At its inception, Facebook was a place where we went to relax and unwind. 

Adults and children alike looked forward to crushing blocks of neon candies and harvesting virtual crops. Friends shared stories and recipes, discussed new movies, TV shows and books and offered genuine care and concern for those who were struggling with an illness or loss.

In the last four years, social media has become an outlet for frustration, anger and hatred. 

Many people have found monitoring their social media accounts to be so stressful that they have chosen to deactivate their account, take a sabbatical from participation or cull their friends list.

Families have become divided by polar opposite opinions on politics, religion, race issues and other controversial topics. 

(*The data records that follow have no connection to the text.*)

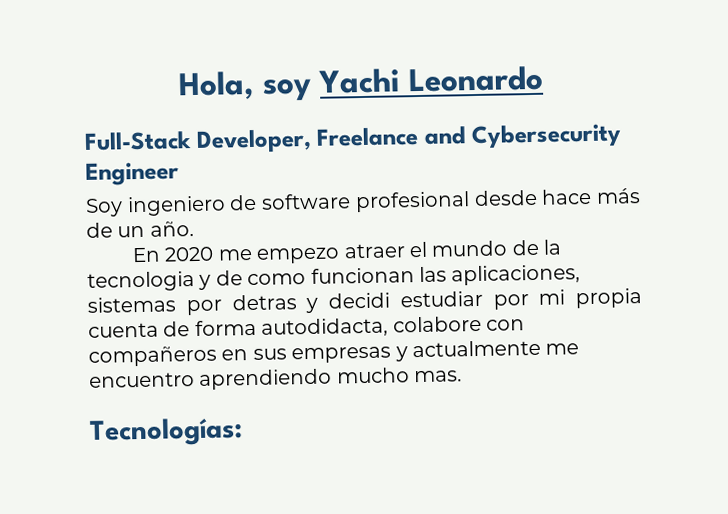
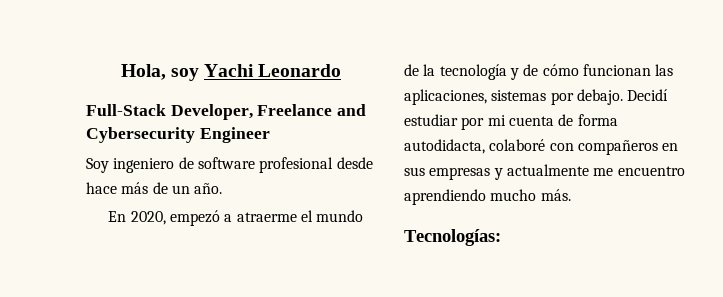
- En 2020 me empezo atraer el mundo de la tecnologia y de como funcionan las aplicaciones, sistemas por detras y decidi estudiar por mi propia cuenta de forma autodidacta, colabore con compañeros en sus empresas y actualmente me encuentro aprendiendo mucho mas.
+ En 2020, empezó a atraerme el mundo de la tecnología y de cómo funcionan las aplicaciones, sistemas por debajo. Decidí estudiar por mi cuenta de forma autodidacta, colaboré con compañeros en sus empresas y actualmente me encuentro aprendiendo mucho más.

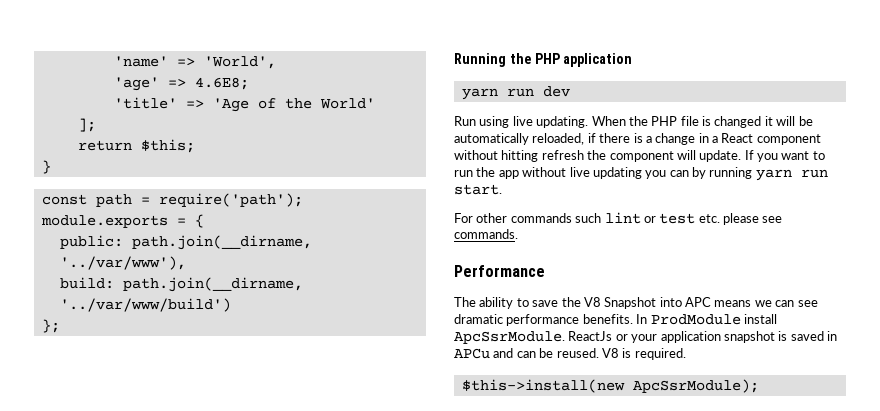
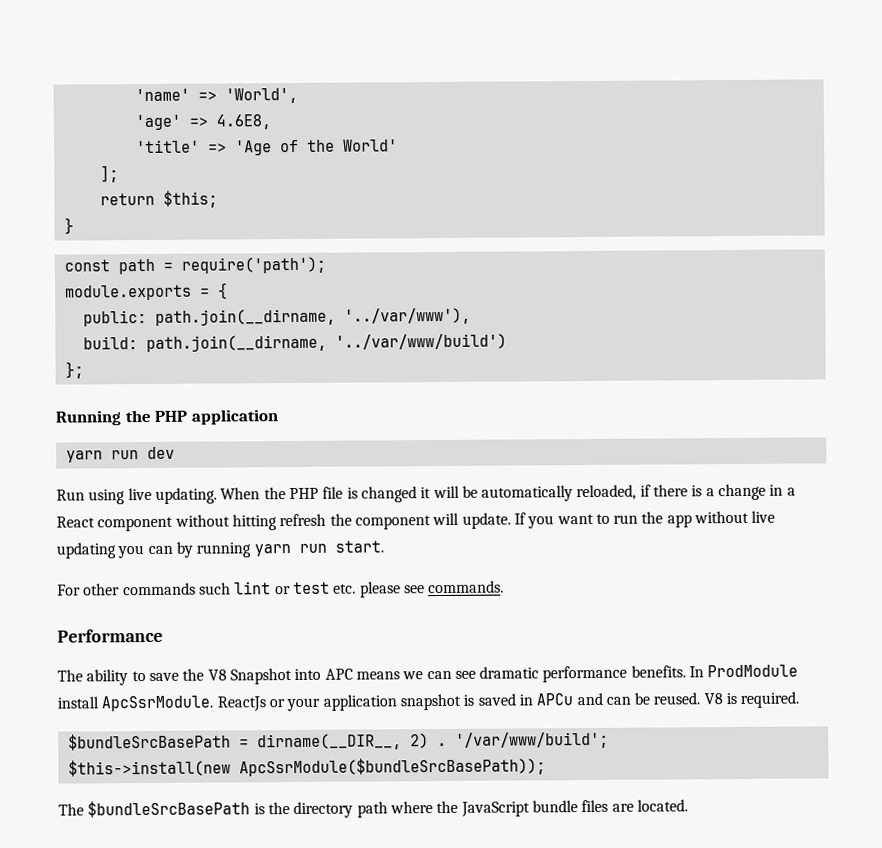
- 'age' => 4.6E8;
+ 'age' => 4.6E8,
- $this->install(new ApcSsrModule);
+ $bundleSrcBasePath = dirname(__DIR__, 2) . '/var/www/build';
+ $this->install(new ApcSsrModule($bundleSrcBasePath));
+ The $bundleSrcBasePath is the directory path where the JavaScript bundle files are located.

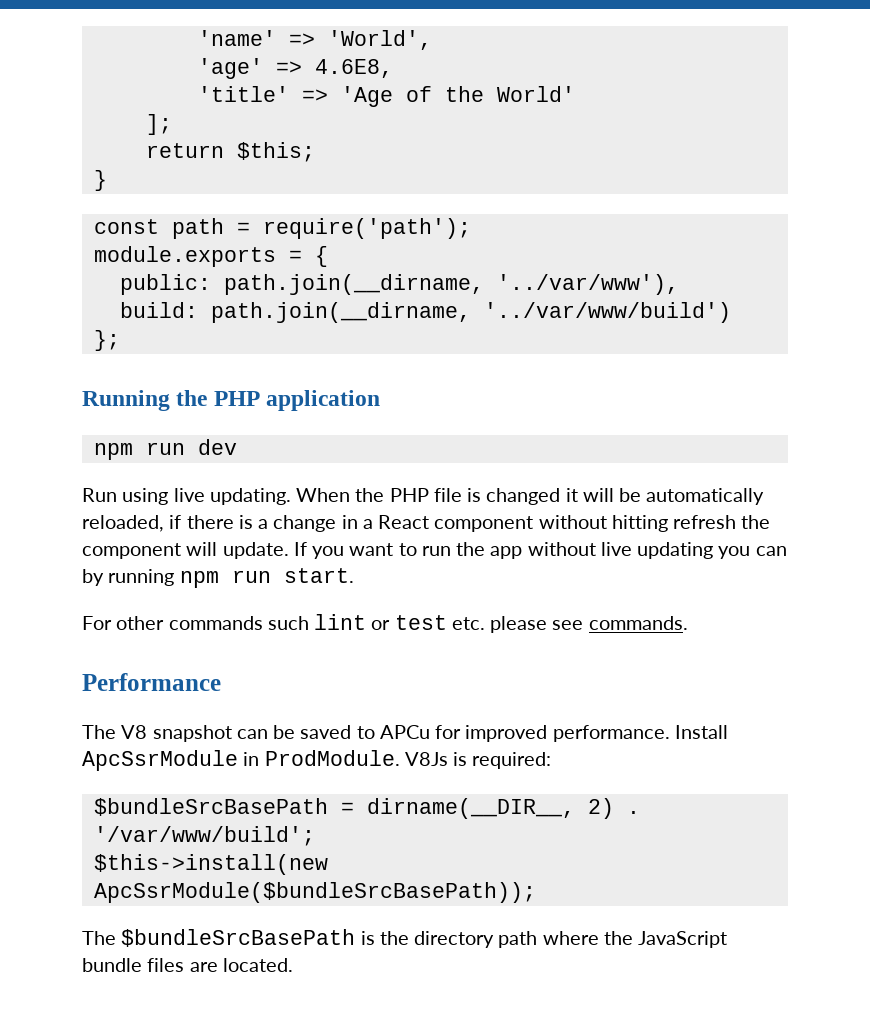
- yarn run dev
+ npm run dev
- If you want to run the app without live updating you can by running yarn run start.
+ If you want to run the app without live updating you can by running npm run start.
- The ability to save the V8 Snapshot into APC means we can see dramatic performance benefits. In ProdModule install ApcSsrModule. ReactJs or your application snapshot is saved in APCu and can be reused. V8 is required.
+ The V8 snapshot can be saved to APCu for improved performance. Install ApcSsrModule in ProdModule. V8Js is required:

Malicious bantering has caused bitter disagreements between family members. Some have not only blocked interaction on social media, but subsequently discontinued all contact outside of these platforms as well.

Those whom Facebook has categorized as public figures, such as authors like myself, are typically very careful not to post topics that might be controversial and could potentially offend their followers.

While we’re accustomed to being critiqued by professionals with credentials to do so, there are times when someone who neither knows our work or us as individuals posts demeaning comments that can be detrimental to our careers. These derogatory remarks clearly have

nothing to do with our skills and everything to do with wanting to lash out and hurt someone.

Frankness can be a positive vehicle via which we can reveal our truths when shared after thoughtful evaluation of the topic and care for the impact on others.

Frankness without careful consideration and the intent to cause harm is detrimental both to those at whom the careless words are aimed and those who brazenly speak them without regard for their fellow man.

Please be kind. Be considerate. Think before you speak or write.